# Epiphone les paul standard plus top pro vs epi less paul tribut plus



## binhnguyenmoz (Oct 26, 2015)

Which epi is better? I prefer playing lead guitar classic rock/rock and some metal like metallica etc. I basically just want the best epi for the tone up to 1000$ ausd. thanks


----------



## corailz (May 1, 2008)

I would never pay $1000 for an Epiphone unless it's a Elitist or Elite! Take a look at Epiphone Elitist, you could have a really nice MIJ Lespaul with equal or superior quality than some American Gibby at a price below $1K!
You could look for Greco's, Mij Tokai Love Rock, Orville's and other MIJ Lespaul too.

(Edit: sorry, i didn't notice the AusD!)

Envoyé de mon iPhone en utilisant Tapatalk


----------



## Milkman (Feb 2, 2006)

People like what they like, but if I'm in the $1000 range, I'm looking beyond Epiphone.

You could get a better guitar from Godin or a number of other brands for that coin.

In fact, you could easily get a Gibson LP studio used for less than that.


----------



## Lord-Humongous (Jun 5, 2014)

You should be able to get a Gibson LP Studio or one of the various 'faded' models well within your price range. I think that there's a board member with a nice Studio for sale actually. 

Sent from my Z30 using Tapatalk


----------



## davetcan (Feb 27, 2006)

I think we need to understand he's talking Australian Dollars. I have no idea what the market is like down there, or why he'd ask up here actually 

Bottom line is either guitar will get you where you want to go, just get the one that feels the best.


----------



## knight_yyz (Mar 14, 2015)

Epiphone black beauty


----------



## Budda (May 29, 2007)

As Dave mentioned, I'm unclear on if he means Australian dollars, or if he made a typo. Once we know I can answer his question better.


----------



## Scotty (Jan 30, 2013)

I second, third and fourth the Elitist/Elite or other other MIJ. Far superior than any MIK or MIC Epiphone, and much better than Gibsons base offerings. Love Rocks and Super Reals are getting scarce and pricy, but lots of Elitists come up on kijiji if you are patient


----------



## notjoeaverage (Oct 6, 2008)

He is talking Australian Dollars that's the only way it makes sense.
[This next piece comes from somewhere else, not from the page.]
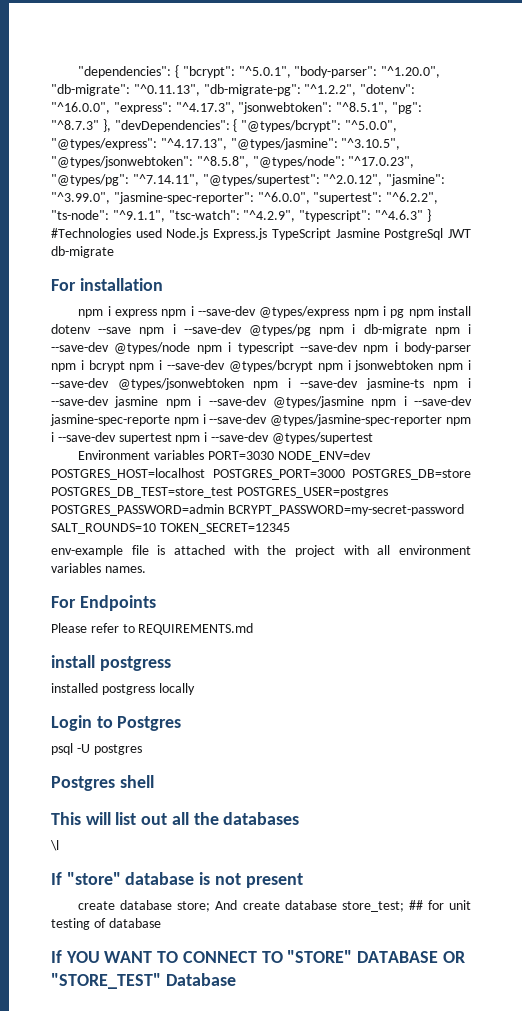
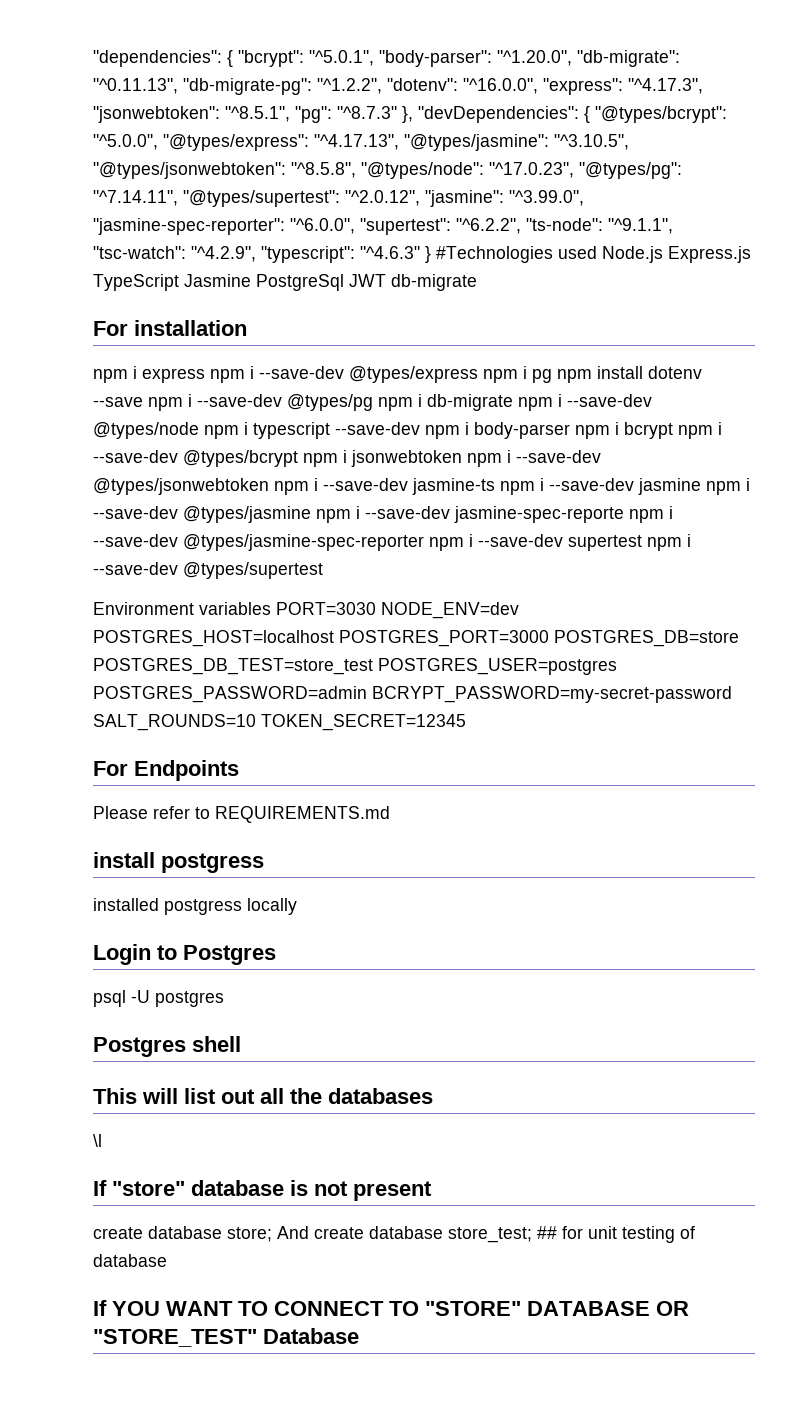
- env-example file is attached with the project with all environment variables names.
Aussie dollar right now is 95c Cdn.

Keep in mind everything purchased in Australia has a ridiculous markup due to having to ship for almost everything.

$500 Cdn Epi in Oz would be in the 700-800 range AUSD

I see guys from Oz on other forums regularly and they get raped every purchase unless it's a Maton which is locally made.



To answer his question the Tribute Plus is a better value and a better guitar in my opinion comes with Gibson 57 Classic pups, the Plus Top has Epi ProBuckers for that reason alone I want the T+.


----------



## cheezyridr (Jun 8, 2009)

notjoeaverage said:


> He is talking Australian Dollars that's the only way it makes sense.
> 
> Aussie dollar right now is 95c Cdn.
> 
> ...


totally agree on the pick ups. the probuckers are just fine - at living room volumes. but the ones i had were muddy when you cranked it real loud. the 57 classics are my all time fav pups


----------



## bzrkrage (Mar 20, 2011)

Maybe he might like this?
http://www.epiphone.com/Products/El...ssa-Les-Paul-Standard-Outfit-Pelham-Blue.aspx
This is one of the Epi's I was in love with.
Was $700+ a few month back.


----------



## Scotty (Jan 30, 2013)

first post...welcome.

if you are in oz, get yourself on a plane and go pickup a handful of vintage and new Japanese guitars!! then sell them to us at a reasonable price!


----------



## cheezyridr (Jun 8, 2009)

if we had the like feature i totally woulda thumbed that idea


----------



## Steadfastly (Nov 14, 2008)

For that coin you could get a custom LP from Rondo. So if there was anything you wanted in particular, you may very well be able to have it on the guitar that wouldn't be possible on a factory EPI or Gibby.


----------



## Scotty (Jan 30, 2013)

cheezyridr said:


> if we had the like feature i totally woulda thumbed that idea


Hey, yeah...what happened to the like feature??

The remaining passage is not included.